Un système rempli d’injonctions contradictoires
Il ne s’agit pas juste du fait qu’ils n’aient pas le choix d’être là, mais aussi du fait qu’ils évoluent chaque jour dans un système particulier rempli d’injonctions contradictoires, dans lequel on leur demande à la fois d’avoir de bonnes notes, tout en leur disant que ce n’est pas assez, qu’il faut aussi montrer une certaine curiosité pour le monde, savoir s’exprimer à l’oral, penser à l’avenir, aux choix d’options qu’ils devront faire plus tard…
Et nous arrivons au milieu, entre des enseignants sous pression, fatigués, qui ont encore un peu d’énergie pour monter des projets, et leurs élèves – souvent du nombre de 25, voire 30 – en pleine crise existentielle pour certains et qui, eux aussi, cherchent du sens dans tout ça. Nous arrivons avec des attentes différentes de l’institution scolaire. Nous leur proposons de prendre leur place, de les laisser dire ce qu’ils ont à dire, nous attendons d’eux qu’ils se fassent plaisir, nous proposons de les accompagner dans cette découverte pour qu’ils se révèlent à eux-mêmes, et parfois aux autres.

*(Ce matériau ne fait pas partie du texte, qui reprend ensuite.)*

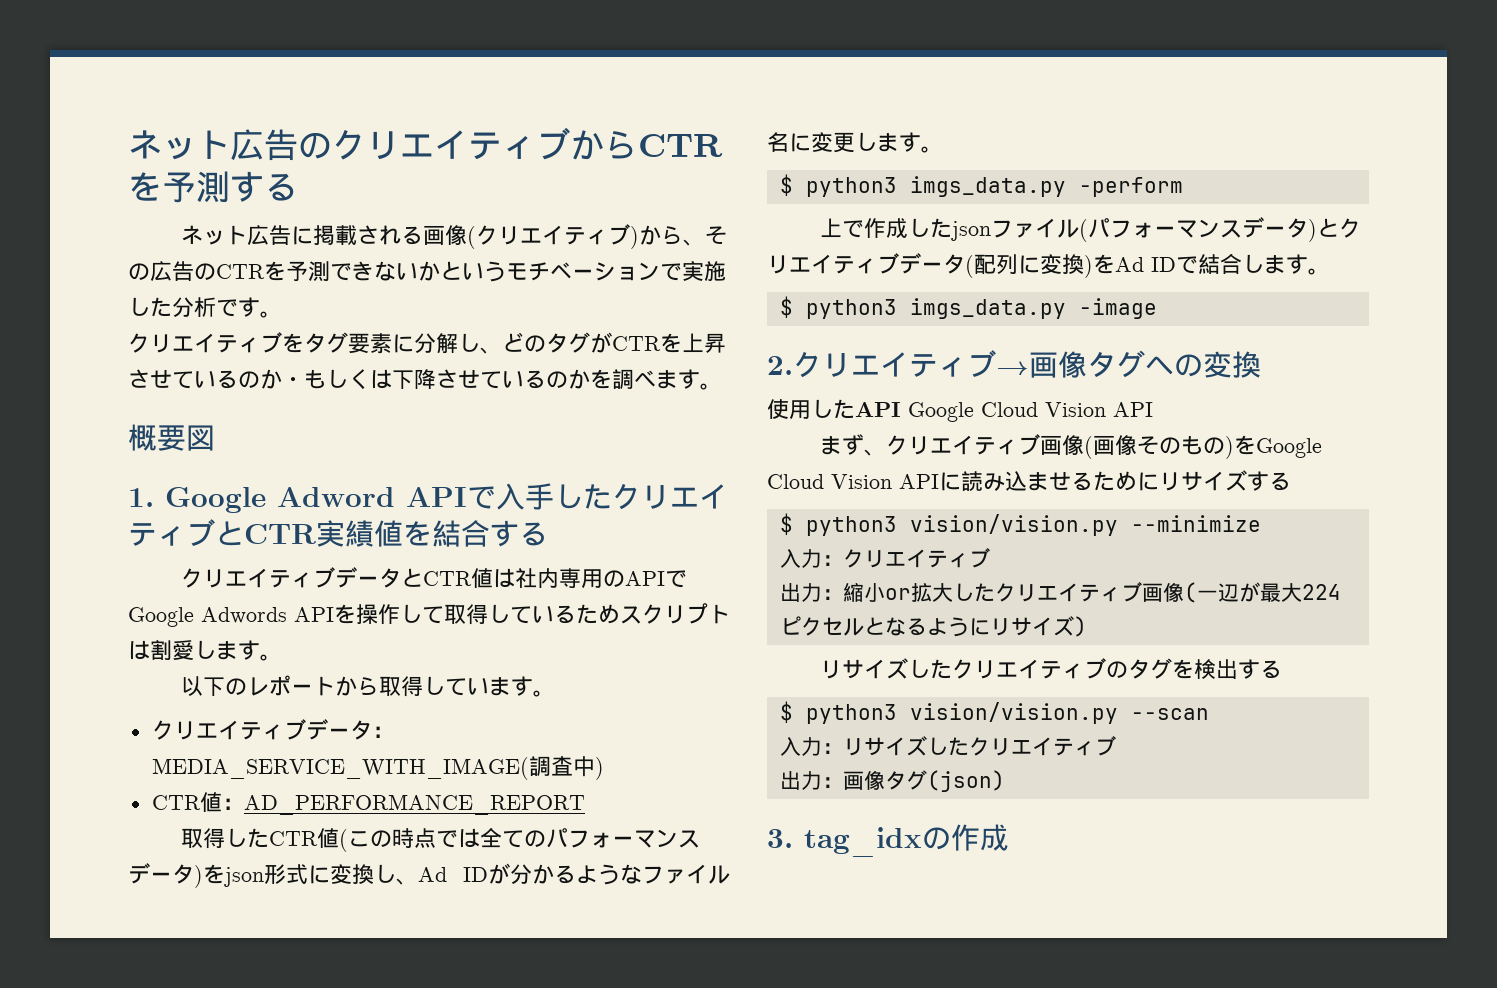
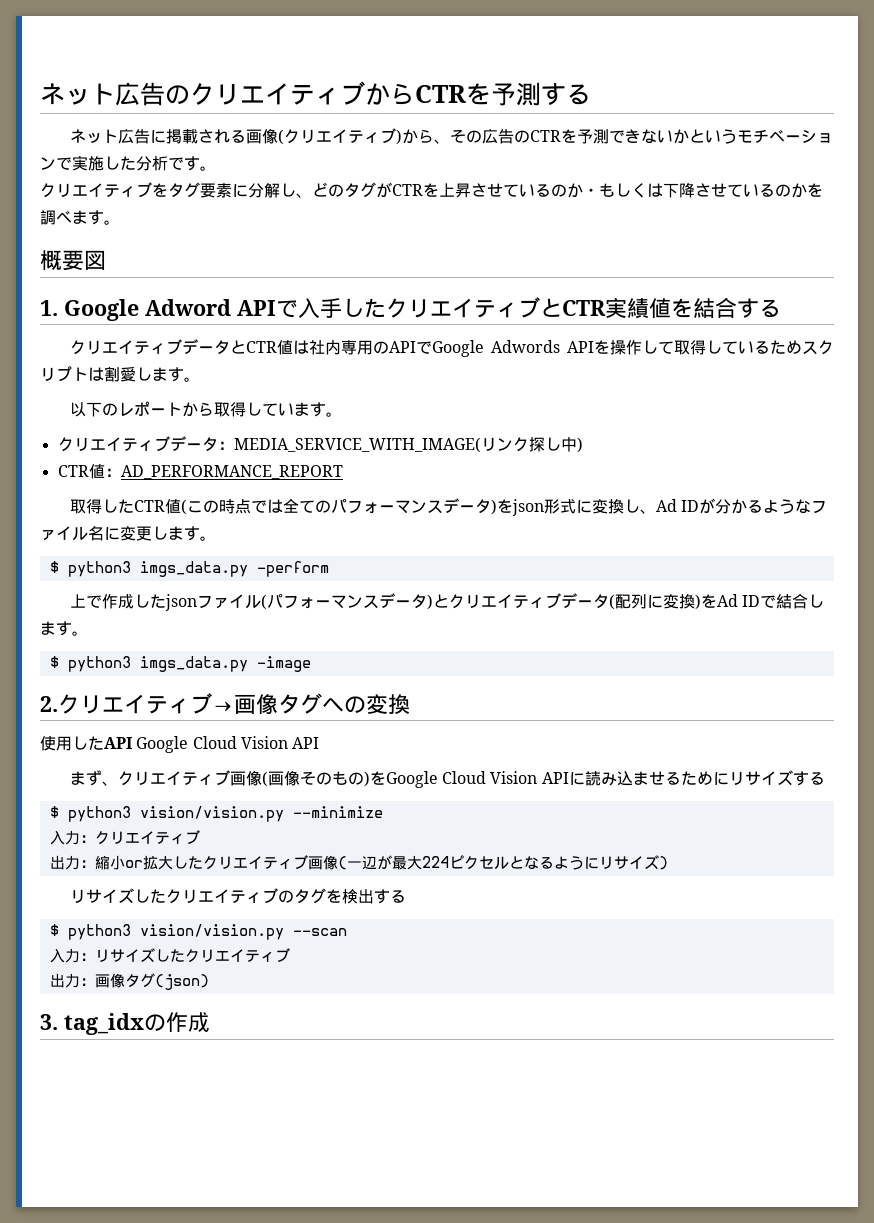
[528,756,573,776] 調査 -> [480,437,561,452] リンク探し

Il y a trop d’attentes contradictoires de part et d’autre. Trop peu de temps, trop d’élèves aussi en même temps. Je me suis ensuite rappelé d’un autre conseil fondamental en pédagogie. L’importance de tout expliciter. Expliciter les raisons de notre présence, ce qu’on attend d’eux précisément, et leur répéter chaque séance qu’on souhaite leur offrir un espace de liberté dans lequel ils puissent réaliser un contenu à leur image, avec leur goût et leur personnalité. Et si l’objectif leur semble irréalisable, alors on l’abaissera pour qu’il n’y ait aucune pression. Mais souvent, ils se sous-estiment eux-mêmes.
Un podcast réalisé avec des détenus de la prison de Perpignan
Récemment, comme je le disais, nous avons eu à faire à un public plus volontaire. Des adultes peu nombreux qui étaient désireux d’assister à l’atelier radio. Les motivations de base étaient hétérogènes, certains ont d’ailleurs abandonné. Les profils étaient aussi différents. J’ai perçu des similitudes avec le public collégien dans les craintes de devoir parler au micro, le malaise de se réentendre aussi. Mais j’ai aussi redécouvert le bonheur d’avoir le temps et l’espace pour que chacun puisse prendre ses marques à son rythme.
Bon après, ce n’était pas non plus n’importe quel public… Un groupe de détenus, certes volontaire, mais pris aussi dans cette institution prescriptive qu’est la prison. Un projet qui a remué beaucoup de choses dans ma pratique des ateliers radio. Mais ça je vous le garde pour une prochaine chronique.